De Rus heeft, zo zegt men, een bijzondere band met de Russische grond. Diezelfde Russische grond is echter de Rus niet altijd even goed gezind. Zelfs in een miljoenenstad als Moskou, waar je zou denken dat de natuurlijke invloeden genoegzaam zouden zijn teruggedrongen, blijkt de grond waarop die "stad van gouden koepels" is gebouwd nog steeds zeer weerbarstig te zijn. En het lijkt elk jaar wel erger te worden. Toegegeven: behalve de natuur zijn het ook de Moskovieten zelf die hier ernstig debet aan zijn.

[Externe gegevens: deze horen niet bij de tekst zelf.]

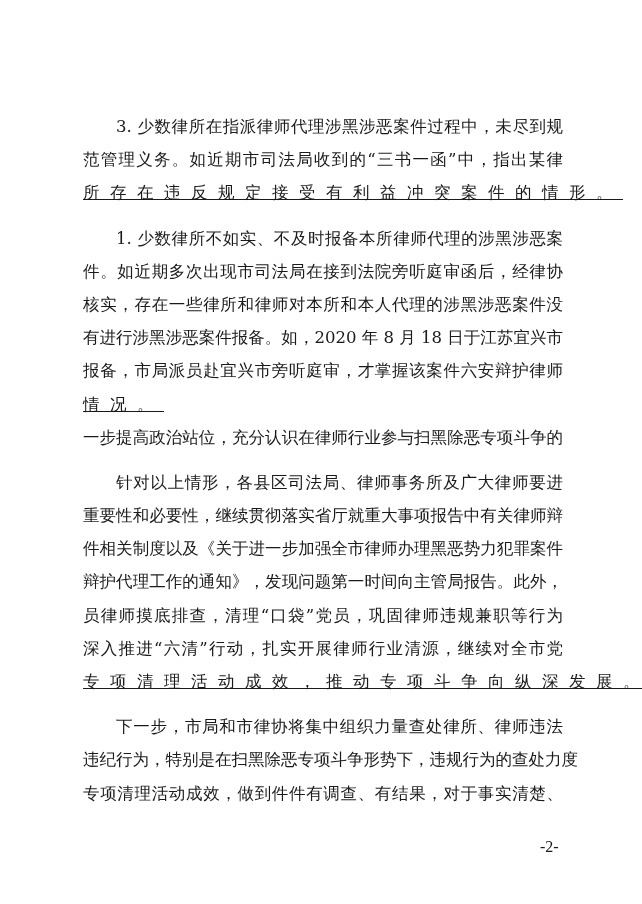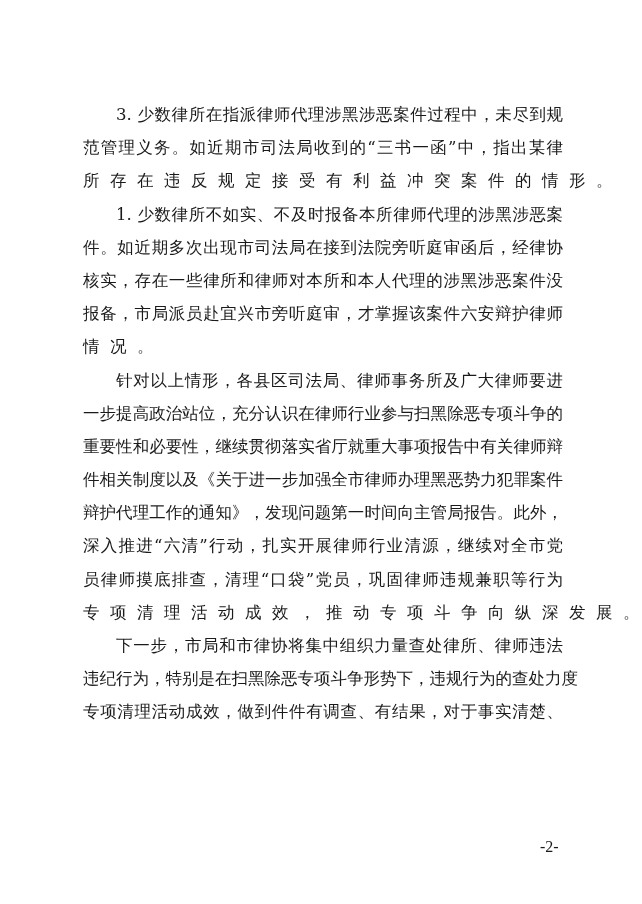--- a/index.html
+++ b/index.html
@@ -33,24 +33,26 @@
       line-height: 33.2px;
       font-size: 16.5px;
       white-space: nowrap;
       text-align: justify;
       text-align-last: justify;
       letter-spacing: 0;
       overflow: visible;
     }
     .line.indent {
       padding-left: 33px;
+      margin-top: 12px;
     }
     .line.last {
       text-align-last: left;
       letter-spacing: 10.5px;
+      text-decoration: underline;
     }
     .page-number {
       position: absolute;
       left: 540px;
       top: 838px;
       font-size: 16px;
       font-family: "Liberation Serif", "DejaVu Serif", serif;
       color: #1a1a1a;
     }
   </style>
@@ -63,32 +65,33 @@
     <div class="paragraph">
       <div class="line indent">3. 少数律所在指派律师代理涉黑涉恶案件过程中，未尽到规</div>
       <div class="line">范管理义务。如近期市司法局收到的“三书一函”中，指出某律</div>
       <div class="line last">所存在违反规定接受有利益冲突案件的情形。</div>
     </div>
 
     <div class="paragraph">
       <div class="line indent">1. 少数律所不如实、不及时报备本所律师代理的涉黑涉恶案</div>
       <div class="line">件。如近期多次出现市司法局在接到法院旁听庭审函后，经律协</div>
       <div class="line">核实，存在一些律所和律师对本所和本人代理的涉黑涉恶案件没</div>
+      <div class="line">有进行涉黑涉恶案件报备。如，2020 年 8 月 18 日于江苏宜兴市</div>
       <div class="line">报备，市局派员赴宜兴市旁听庭审，才掌握该案件六安辩护律师</div>
       <div class="line last">情况。</div>
     </div>
 
     <div class="paragraph">
+      <div class="line">一步提高政治站位，充分认识在律师行业参与扫黑除恶专项斗争的</div>
       <div class="line indent">针对以上情形，各县区司法局、律师事务所及广大律师要进</div>
-      <div class="line">一步提高政治站位，充分认识在律师行业参与扫黑除恶专项斗争的</div>
       <div class="line">重要性和必要性，继续贯彻落实省厅就重大事项报告中有关律师辩</div>
       <div class="line">件相关制度以及《关于进一步加强全市律师办理黑恶势力犯罪案件</div>
       <div class="line">辩护代理工作的通知》，发现问题第一时间向主管局报告。此外，</div>
+      <div class="line">员律师摸底排查，清理“口袋”党员，巩固律师违规兼职等行为</div>
       <div class="line">深入推进“六清”行动，扎实开展律师行业清源，继续对全市党</div>
-      <div class="line">员律师摸底排查，清理“口袋”党员，巩固律师违规兼职等行为</div>
       <div class="line last">专项清理活动成效，推动专项斗争向纵深发展。</div>
     </div>
 
     <div class="paragraph">
       <div class="line indent">下一步，市局和市律协将集中组织力量查处律所、律师违法</div>
       <div class="line">违纪行为，特别是在扫黑除恶专项斗争形势下，违规行为的查处力度</div>
       <div class="line">专项清理活动成效，做到件件有调查、有结果，对于事实清楚、</div>
     </div>
 
   </div>

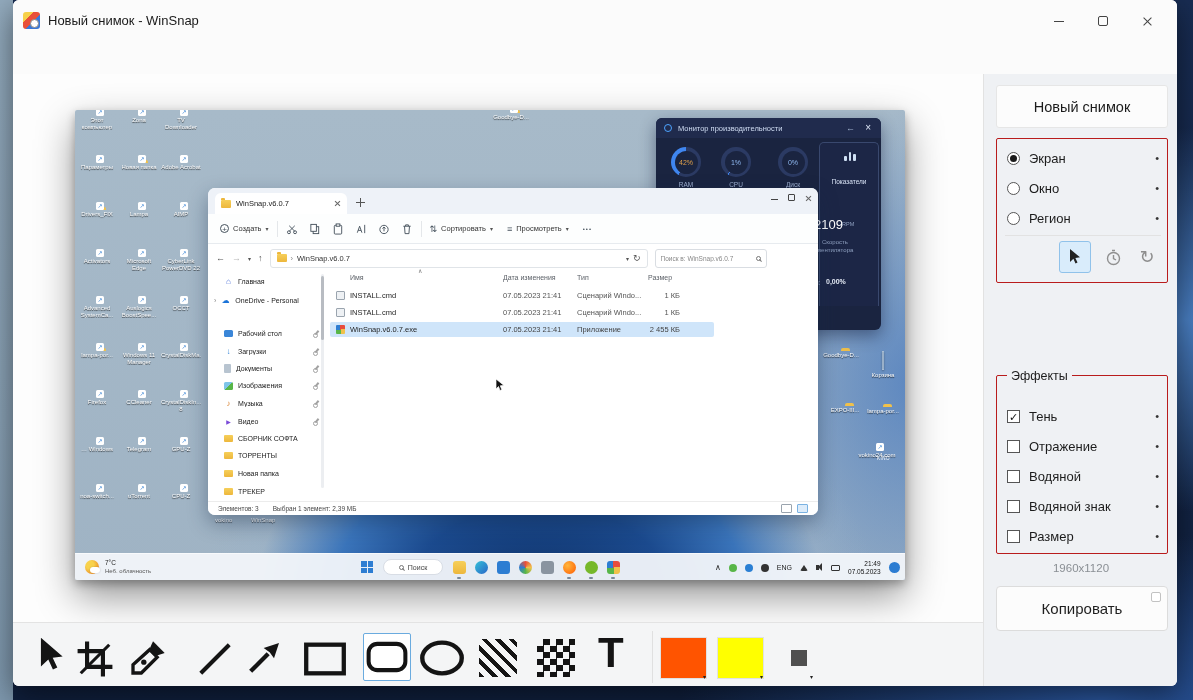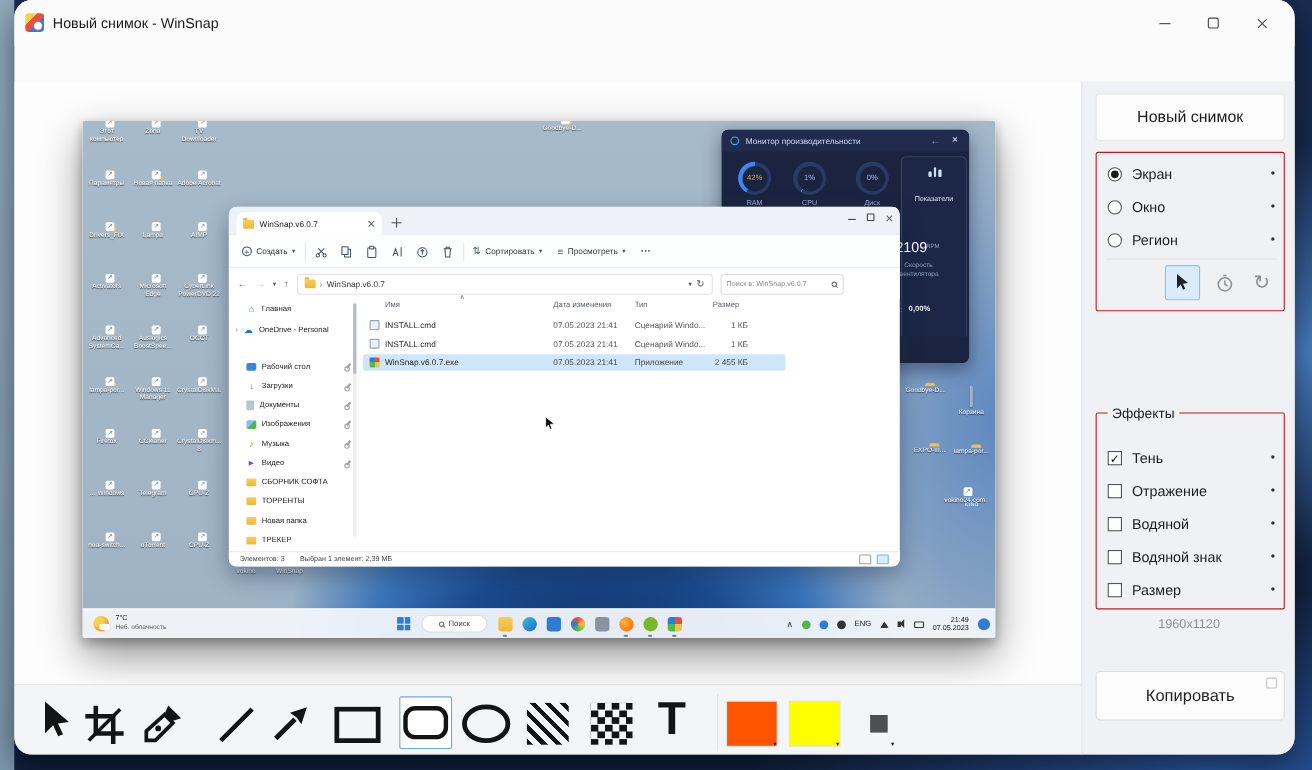--- a/index.html
+++ b/index.html
@@ -5,21 +5,21 @@
   *{margin:0;padding:0;box-sizing:border-box}
   html,body{width:1193px;height:700px;overflow:hidden}
   body{font-family:"Liberation Sans","DejaVu Sans",sans-serif;
     background:
       radial-gradient(500px 320px at 1185px 320px,#4a80c4 0%,rgba(26,44,82,0) 60%),
       radial-gradient(700px 280px at 1100px 700px,#2a57a0 0%,rgba(26,44,82,0) 60%),
       linear-gradient(#182c52,#10203e);}
   .abs{position:absolute}
   
   .bgleft{left:0;top:0;width:13px;height:700px;background:linear-gradient(#93abbe,#8aa2b6 60%,#7e98ae)}
-  .win{left:13px;top:0;width:1164px;height:686px;background:#fbfbfb;border-radius:16px;box-shadow:0 10px 30px rgba(0,0,0,.5);overflow:hidden}
+  .win{left:13px;top:0;width:1164px;height:686px;background:#fbfbfb;border-radius:6px;box-shadow:0 10px 30px rgba(0,0,0,.5);overflow:hidden}
   .titlebar{left:0;top:0;width:100%;height:42px;background:#fbfbfb}
   .appico{left:10px;top:12px;width:17px;height:17px;border-radius:3px;background:linear-gradient(135deg,#f6d14a 0 32%,#e8503a 32% 58%,#3a78d8 58% 100%)}
   .appico::after{content:"";position:absolute;right:1px;bottom:1px;width:7px;height:7px;border-radius:50%;background:#fff;border:1px solid #888}
   .title{left:35px;top:13px;font-size:13px;color:#1a1a1a}
   .wc{right:8px;top:6px;display:flex}
   .wcb{width:44px;height:30px;display:grid;place-items:center;color:#444}
   .wcb .mn{width:10px;height:1px;background:#444}
   .wcb .mx{width:10px;height:10px;border:1px solid #444;border-radius:2px}
   .wcb .cl{position:relative;width:11px;height:11px}
   .wcb .cl::before,.wcb .cl::after{content:"";position:absolute;left:5px;top:0;width:1px;height:11px;background:#444}
@@ -533,21 +533,21 @@
       </div>
       <div class="abs prow" style="top:147px">
         <span class="cbox"></span>
         <span>Размер</span>
         <span class="blt">•</span>
       </div>
     </div>
 
     <div class="abs res">1960x1120</div>
 
-    <div class="abs bigbtn" style="top:536px">
+    <div class="abs bigbtn" style="top:512px">
       <span>Копировать</span>
       <span class="cc"></span>
     </div>
   </div>
 
   <div class="abs tools">
     <div class="abs tool" style="left:10px;top:630px;position:absolute"></div>
     <div class="abs tool" style="left:14px;top:10px;width:44px;height:44px">
       <svg width="30" height="38" viewBox="0 0 26 32">
           <path d="M6 1v25l6.4-6.2 4 8.7 3.8-1.7-4-8.5 8.6-1.1z" fill="#141414"></path>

Stel je voor: je ligt lekker in je bedje, en opeens zie je je nachtkastje naar beneden duikelen. Of je kunt in je auto nog net een forse krater ontwijken, die er net echt nog niet was. Je kunt dan natuurlijk altijd de Tsjetsjenen de schuld geven, maar de kans is toch een stuk groter dat de Moskouse bodemgesteldheid je parten speelt. Elk jaar storten er wel gebouwen in of verzakken zodanig dat ze afgebroken moeten worden, verschijnen enorme verdwijngaten uit het niets in drukke straten, of moet de trots van de stad, de metro, stilgelegd worden omdat het water kniehoog in de tunnels staat. Dan verschijnen de artikelen in de krant, met koppen als "Moskou stort in" of "Moskou verzuipt". Kaartjes met de meest recente instortingen vergezellen de tekst, en onheilsprofeten proberen de Moskovieten te doen geloven dat de stad op het kruispunt van twee breuklijnen in de aardkorst is gebouwd. Over noodlot gesproken. Het wachten is op de eerste zware aardbeving.

Dat valt gelukkig mee. Het laatste miniaardbevinkje deed zich vorig jaar december voor, en was een verre echo van een zwaardere aardbeving in Toerkmenië. De meeste Moskovieten zullen het niet eens gevoeld hebben. De diepere ondergrond van Moskou maakt deel uit van het Russische plateau, geologisch gezien een bijzonder stabiel gebied. Daarboven hebben zich echter dikke lagen sedimenten afgezet. Lagen die in meer of mindere mate waterdoorlatend zijn, en door de bewegingen in het grondwater wel degelijk aan vervorming onderhevig zijn. Zo is de bovenste laag in Moskou verdeeld in blokken, die als het ware "drijven" op een waterhoudende laag die eronder ligt. De vervormingen treden voornamelijk op aan de randen van die blokken, de zogenaamde grenszones. De afwijkingen zijn echter miniem en bedragen niet meer dan enkele millimeters per jaar. Van gevaarlijke tektonische bewegingen is dan ook geen sprake. Het probleem zit echter wel degelijk in die grenszones: hier is de ondergrond veel poreuzer dan in de blokken zelf. Terwijl het grondwater normaalgesproken zich meer horizontaal verplaatst, door de eigen waterhoudende laag heen, kan het in de grenszones ook verticale verplaatsingen maken. De grenszones worden vaak gevormd door oude rivierbeddingen, die vele meters onder de oppervlakte liggen.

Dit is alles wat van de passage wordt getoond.